Gerald looked down and scuffed up a bit of dirt with his boot toe.
“If that’s why you come out here, I got nothing to say to you.”
“Actually, it’s not, Gerald. You scared a woman at the resort yesterday, bad enough that she packed up and left.”
“I didn’t mean to spook that woman,” Gerald said. “The trail took a curve and of a sudden she was there. Hell, she give me a jolt too.”
“C.J. Gant warned you not to go up there. Tucker’s signs told you the same thing.”
Gerald’s chin lifted and his gray eyes narrowed.
“What about all the times Harold Tucker’s bird watchers and flower sniffers come onto my land? I never rough-talked a one of them.”
“That may be, but I’m here to tell you the next time you trespass I’ll charge you.”
“So you’re taking their side?”
“The only side I’m taking is the law’s. There are other places to fish. Go over to the park and catch your trout there. Becky’s always glad to see you.”
“Who claimed me to be fishing?” Gerald bristled. “Any that says so is a liar.”
“Then why were you up there?”
As soon as I said it that way, I knew I’d made a mistake. Gerald’s face, his whole body, grew taut.
“I’m not trying to pry into your business, Gerald,” I said. “I’m just wanting to smooth this out, for everyone. C.J. Gant could get in trouble over this. He tried to do you a favor by not reporting you in June.”
For a few moments Gerald didn’t speak.
“I like to go up above that waterfall and look at them specks,” Gerald finally said. “That water’s so clear you can see every dot on them. It ain’t about nothing bu
t setting on a rock and watching them.”
“That’s good to hear,” I said. “I’m glad you weren’t poaching, but I’m afraid that still doesn’t change anything. Tucker wants you to stay off his property and that’s his right.”

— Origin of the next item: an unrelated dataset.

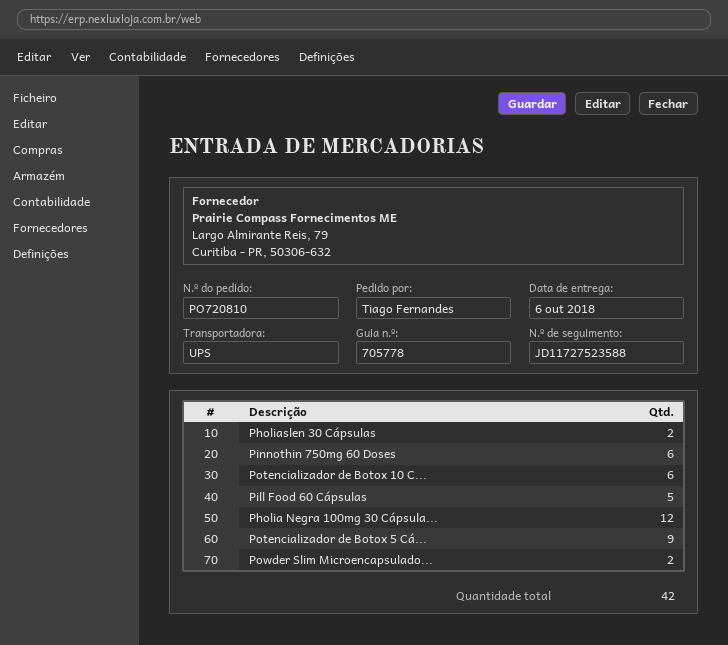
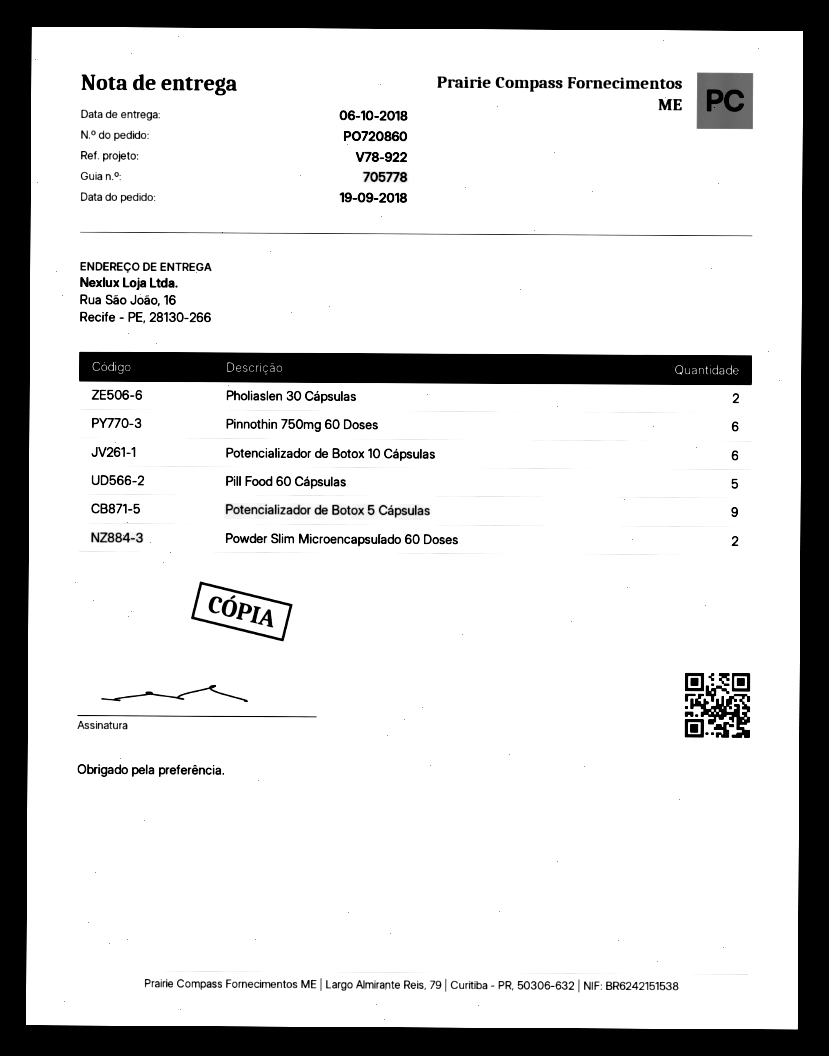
order number: PO720810 -> PO720860
Pholia Negra 100mg 30 Cápsula...: 12 -> none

Gerald’s fingers began rubbing his palms. He’d spent his life trying to figure out problems with his hands instead of with words, even so far as to build his son a house when William left for the Persian Gulf War. I’d always thought Gerald building the house was a sort of wordless prayer to ensure William’s future—as if his son had to have a future if a house awaited him. But William hadn’t come back. I’d been right behind the fire trucks the day Gerald had gotten the news about William. By then all that could be done was keep the fire from spreading. Gerald had been sitting on the ground, a charred door frame and empty kerosene can in front of him. Sparks had singed his shirt and arms but he didn’t move or make a sound. No one could get him to, not even Agnes.
“This ain’t right,” Gerald said, his voice growing angrier. “I’m of a mind to go over there and tell Tucker my ownself it’s not.”
“You don’t need to get put out about this, especially with your heart.”
Gerald pointed at an overall pocket.
“I got my nitro right here if I have cause to need it.”
“I’d rather those stay tucked in your pocket, Gerald,” I said. “Look, I’ll remind C.J. about resort guests wandering onto your property and I’ll let him know you aren’t catching their trout. I can talk to Tucker as well. This economy’s got them on edge, same as a lot of folks. You can understand that. This will blow over if you’ll just wait it out a bit. But I need you to promise you’ll stay away from that creek, okay?”
That seemed to calm Gerald some. At least his fingers no longer rubbed his palms.
“Okay?” I asked again.
“Yeah,” Gerald said.
“Becky been out to see you today?”
“She come by for a minute,” Gerald said, his voice still sullen. “Why? You told her about this?”